Activité et vie de la Commune de Levet
Lors du Conseil municipal du 22 juillet 2009, Patrick Mondon avait fait remarqué au Maire en questions diverses que la publication au Centre de Gestion de la création des deux postes contractuels de secrétaires de mairie avait eu lieu début juillet pour une embauche le 15 juillet 2009. Il avait alors indiqué que le délai de publication est de deux mois.
Lors du Conseil municipal du 28 août 2009, le Maire de Levet, après avoir lu un document du Centre de gestion du Cher, a estimé devoir préciser que le délai de publication serait d’un mois pour des agents de catégorie C (ce qui est le cas pour les deux postes créés).
Bien que Patrick MONDON ait apporté les arguments juridiques en la matière, le Maire a décidé de camper sur ses positions, déclarant même « chacun a ses arguments, balle au centre. »
Au delà de cette « bataille » de délai, il convient de préciser quels sont réellement ces délais et les raisons de leur respect.
Un délai dans tous les cas non respecté
Tout d’abord, on observera que le délai de publication des deux postes créés en Mairie de Levet ne respectait ni le délai de deux mois, ni celui d’un mois, la publication ayant eu lieu moins de quinze jours avant l’embauche.
Mais le délai réel est fixé par la loi, éclairée par les décisions de justice administrative.

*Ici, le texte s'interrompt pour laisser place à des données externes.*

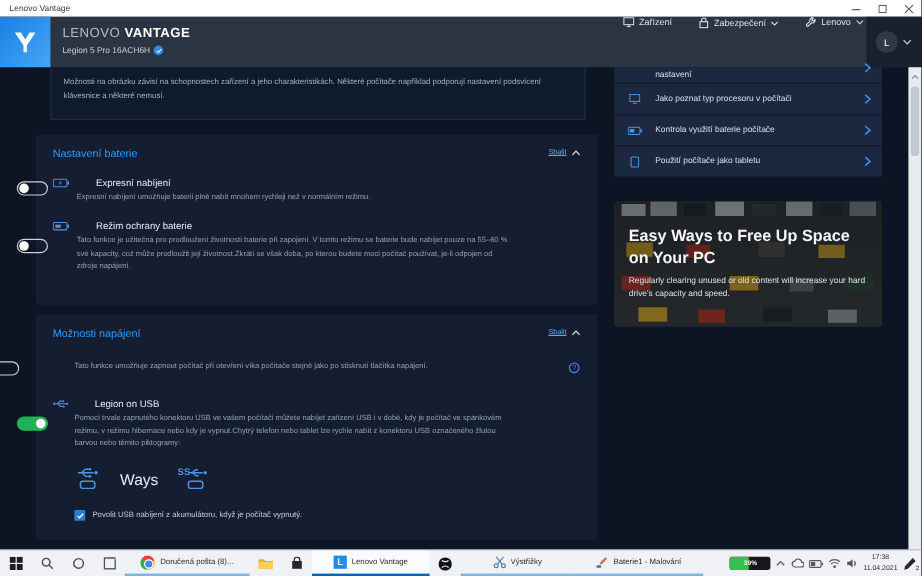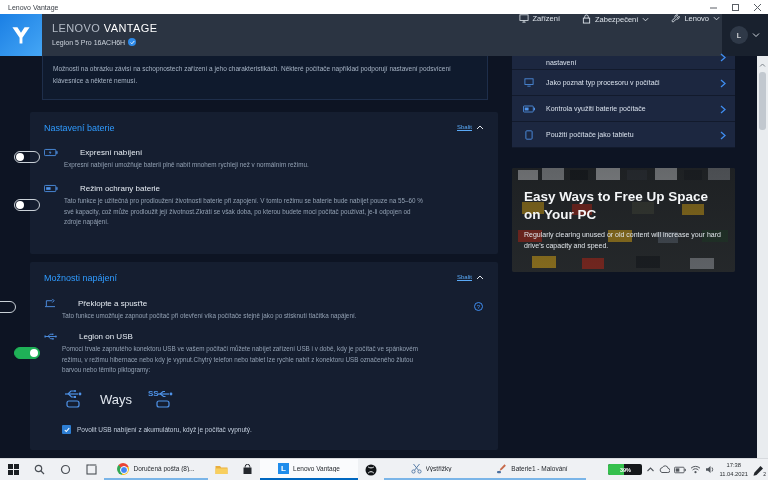"VANTAGE" .brand .bd { font-weight: 400 -> 700 }
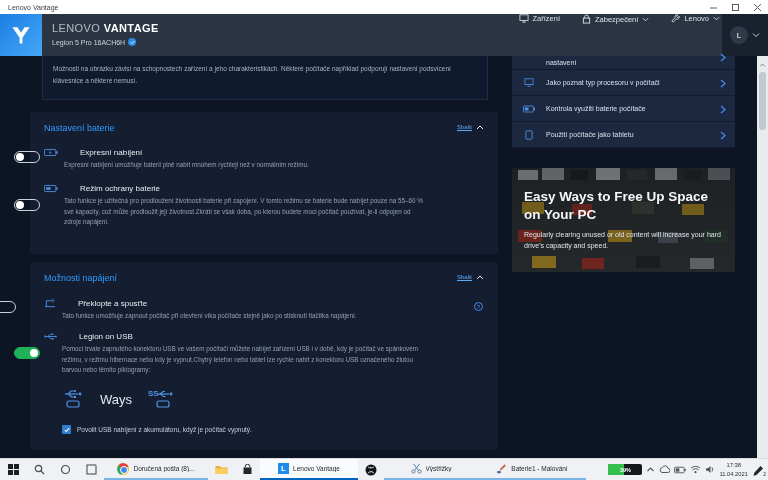"Překlopte a spusťte" div.item-title { html: <div> <svg> <path></path> <path></path> </svg> <span>Překlopte a spusťte</span> </div> -> none }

En effet, l’article 41 de la loi du 26 janvier 1984 sur le statut des fonctionnaires territoriaux précise que « lorsqu’un emploi est créé ou devient vacant, l’autorité territoriale en informe le centre de gestion compétent (en l’occurrence le Centre de Gestion du Cher pour la Commune de Levet) qui assure la publicité de cette création ou de cette vacance » de poste.
Si la loi ne prévoit pas de délai minimum à respecter entre la date de publicité effective de la déclaration de création ou de vacance de poste et la décision de recrutement d’un maire, le juge administratif considère qu’un « délai raisonnable » doit être respecté, afin que les intéressés puissent faire acte de candidature. C’est donc la date de publicité des déclarations qui fait courir ce délai. Selon les différentes décisions des juges administratifs, le délai raisonnable est estimé à deux mois (CAA de Nancy, 20 février 2003, Commune de Vesoul), notion rappelée à plusieurs reprises par le Ministre de la Fonction Publique (QE n° 83589 – JO AN du 29 août 2006 – p. 9162).
On notera à ce titre la décision récente de la Cour Administrative d’Appel de Marseille du 20 mars 2007 qui a estimé que le recrutement d’un agent contractuel effectué le 1er septembre, alors que la publication de la création du poste n’avait été effectuée que le 31 juillet, soit un mois avant, ne respectait pas la procédure normale de délai de publication, du fait notamment de la brièveté de ce délai et à la période estivale dans laquelle il s’inscrit. La Cour Administrative a également précisé que le délai devait être apprécié en fonction de la période de publication, et notamment en tenant compte des périodes de congés estivaux moins propices à une publicité.
Pour apprécier l’intérêt d’une telle remarque, il convient de préciser que la conséquence du non respect de ce délai de deux mois est purement et simplement l’annulation du recrutement par le juge administratif. Ce dernier peut être saisi tant par toute personne qui le juge utile que par le Préfet.
En ne respectant pas ce délai, le maire d’une Commune fait courir un risque de nullité du contrat de travail d’un agent qui se trouverait donc, de par sa faute, privé d’emploi, sans indemnité.
Les conséquences du non respect de ces délais sont donc importantes et pas toujours estimées à leur juste conséquence par ceux qui devraient les respecter et les ignorent bien trop souvent.